24. In the instant case the victim PW1 Daksha Patel testified that she was accosted in the lift by two armed men. The two ordered her to release her laptop bag to them which had the cash and that she was also robbed of her mobile phone a Samsung J 7.
25. PW1 testified that “I did not recognize the two people if they were in a mask I got confused and shaken.” The evidence leaves no doubt that the circumstances did not favor positive identification of the perpetrators of the crime. The evidence buttresses the need for an identification parade to have been done upon the arrest of the appellant and his co-accused.
26. Immediately after making the above statement in evidence, the record shows that the prosecutor marked a CCTV footage.
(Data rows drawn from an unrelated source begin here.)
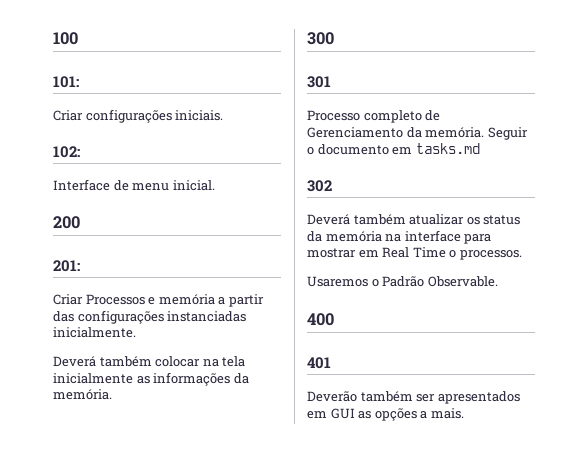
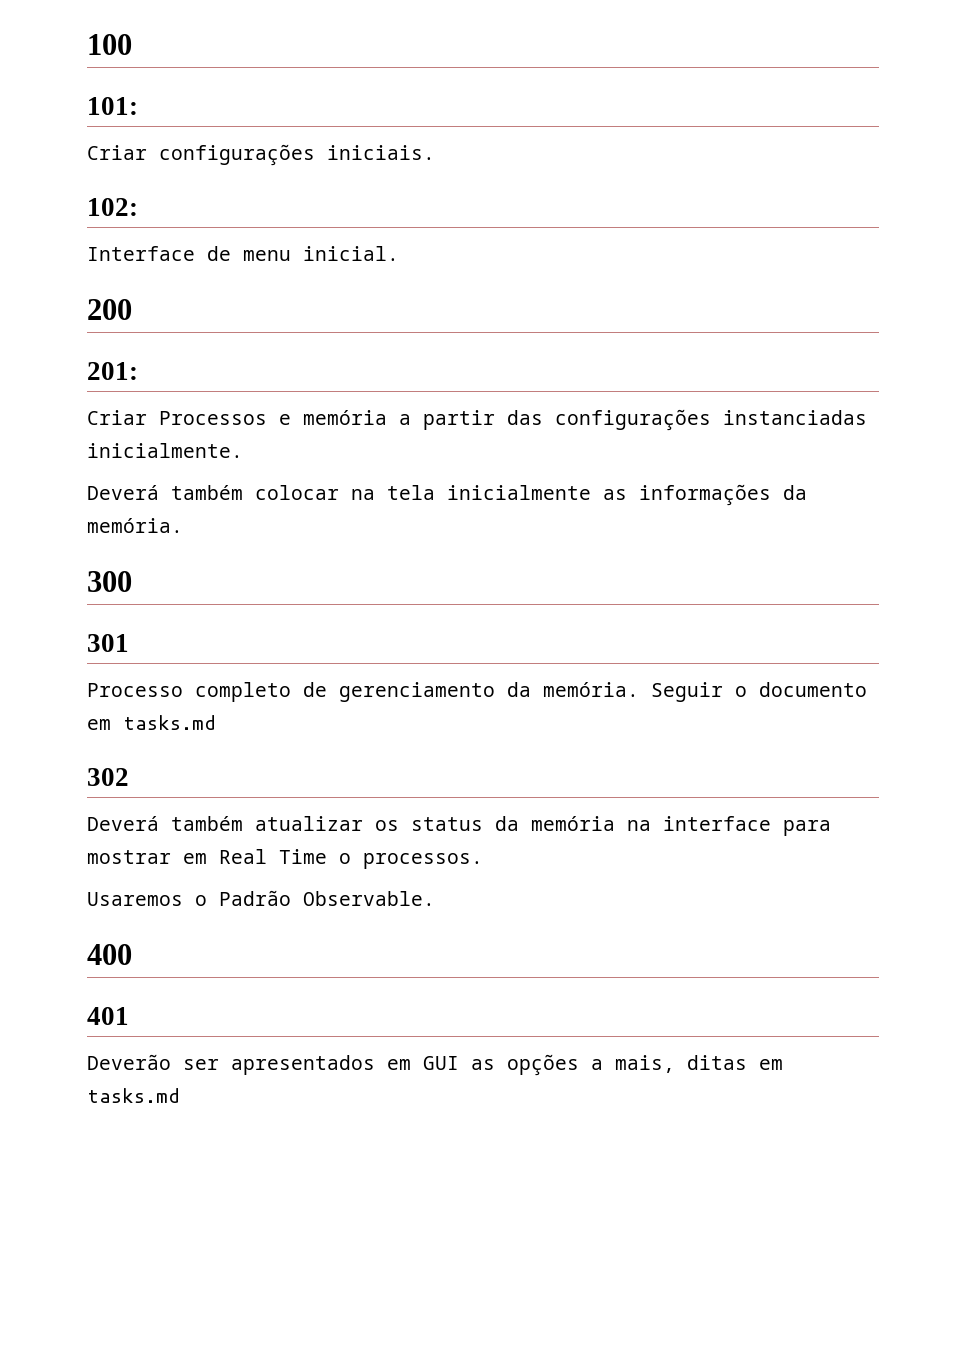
[307,127,403,138] Gerenciamento -> [339,682,495,702] gerenciamento
[360,391,413,402] também -> (171, 1062) none
[430,408,464,419] mais. -> [615,1055,783,1073] [87,1088,180,1103] mais, ditas em tasks.md

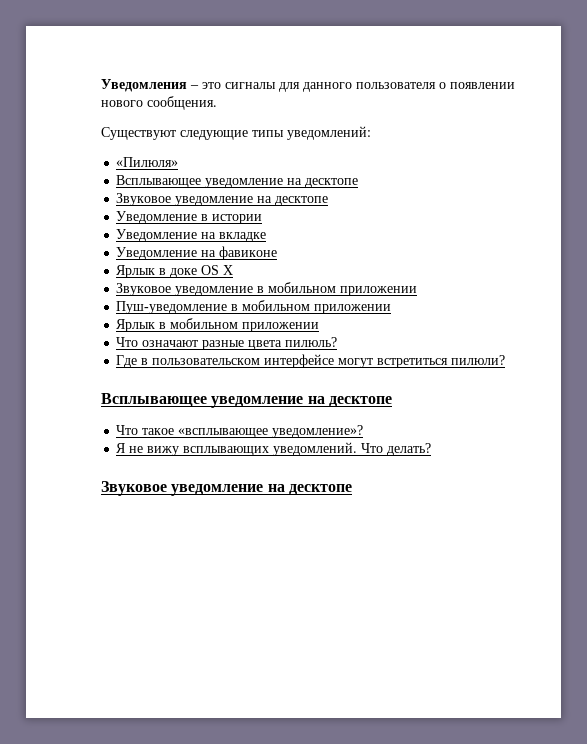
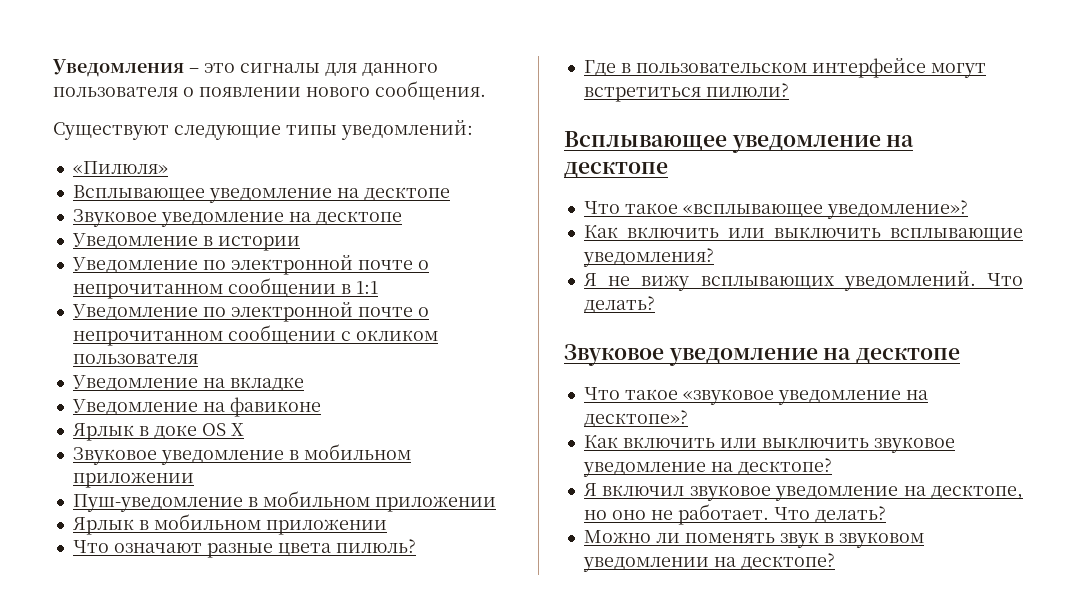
(263, 219) none -> [71,255,429,275] [72,278,378,299] [71,302,429,322] [72,325,438,346] [72,354,198,364] // Уведомление по электронной почте о непрочитанном сообщении в 1:1 // Уведомление по электронной почте о непрочитанном сообщении с окликом пользователя
(364, 431) none -> [583,225,1023,241] [582,248,714,267] // Как включить или выключить всплывающие уведомления?
(352, 489) none -> [583,387,928,405] [583,410,688,427] [583,435,955,453] [582,458,832,477] [583,483,1023,501] [583,504,886,525] [583,530,924,548] [582,553,835,572] // Что такое «звуковое уведомление на десктопе»? // Как включить или выключить звуковое уведомление на десктопе? // Я включил звуковое уведомление на десктопе, но оно не работает. Что делать? // Можно ли поменять звук в звуковом уведомлении на десктопе?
The prosecutor stated:“I wish to mark the CCTV footage showing the robbery is marked PMFI- 16- Ground floor R)” . The marking was done by the prosecutor without laying a basis why the person who downloaded it could not be called.
27. Two things emerge from this that the witness, of her own admission, was not able to recognize the robbers and she went further to testify that the police came to the scene after about 30 minutes and that she did not see the video footage the same day.
28. The witness went further to stated that she recorded her statement the following morning and did not claim to have identified the robbers.
29. From the testimony of the witness, it is clear that at the time she recorded her statement she did not know who the attackers were and that she had not identified them.
30. It follows therefore that it would have been absolutely necessary for the police to conduct an identification parade upon the arrest of any suspect. The failure to organize an identification parade was a fatal omission since the witness Pw 1 who was the star witness would have participated to try and see whether she could identify her assailants.
31. It was not enough to simply produce a CCTV even without laying a basis for it and ask the witness to identify the persons appearing on the footage.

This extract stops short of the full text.